A fundamental bimodal role for neuropeptide Y1 receptor in the immune system

Abstract

Psychological conditions, including stress, compromise immune defenses. Although this concept is not novel, the molecular mechanism behind it remains unclear. Neuropeptide Y (NPY) in the central nervous system is a major regulator of numerous physiological functions, including stress. Postganglionic sympathetic nerves innervating lymphoid organs release NPY, which together with other peptides activate five Y receptors (Y1, Y2, Y4, Y5, and y(6)). Using Y1-deficient (Y1(-/-)) mice, we showed that Y1(-/-) T cells are hyperresponsive to activation and trigger severe colitis after transfer into lymphopenic mice. Thus, signaling through Y1 receptor on T cells inhibits T cell activation and controls the magnitude of T cell responses.
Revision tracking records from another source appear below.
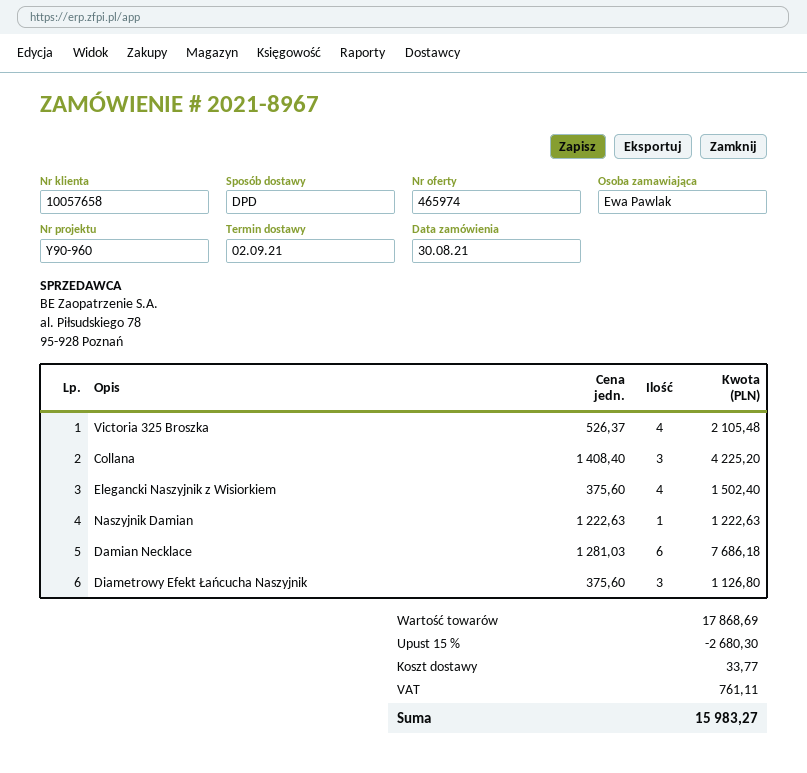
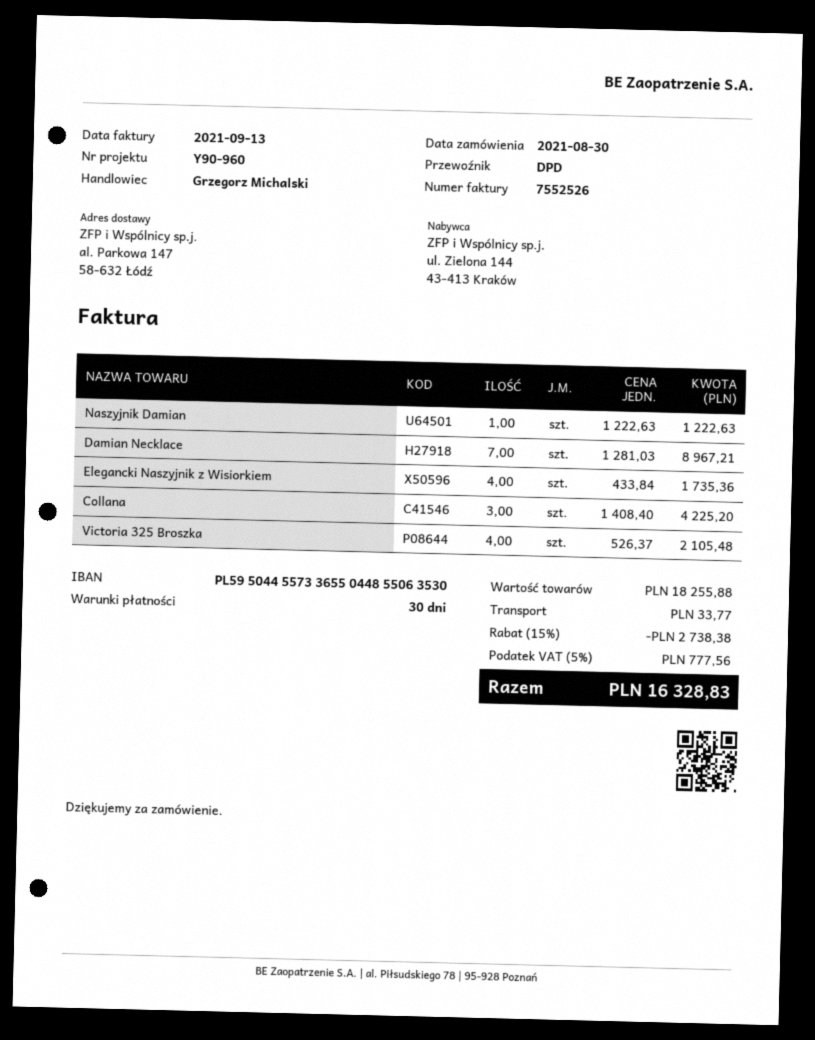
Elegancki Naszyjnik z Wisiorkiem: 4 x 375.60 = 1502.40 -> 4 x 433.84 = 1735.36
Damian Necklace: 6 x 1281.03 = 7686.18 -> 7 x 1281.03 = 8967.21
Diametrowy Efekt Łańcucha Naszyjnik: 3 x 375.60 = 1126.80 -> none
subtotal: 17868.69 -> 18255.88
discount: 15% = 2680.30 -> 15% = 2738.38
tax: 761.11 -> 777.56
total: 15983.27 -> 16328.83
Paradoxically, Y1(-/-) mice were resistant to T helper type 1 (Th1) cell-mediated inflammatory responses and showed reduced levels of the Th1 cell-promoting cytokine interleukin 12 and reduced interferon gamma production. This defect was due to functionally impaired antigen-presenting cells (APCs), and consequently, Y1(-/-) mice had reduced numbers of effector T cells. These results demonstrate a fundamental bimodal role for the Y1 receptor in the immune system, serving as a strong negative regulator on T cells as well as a key activator of APC function. Our findings uncover a sophisticated molecular mechanism regulating immune cell functions that can lead to stress-induced immunosuppression.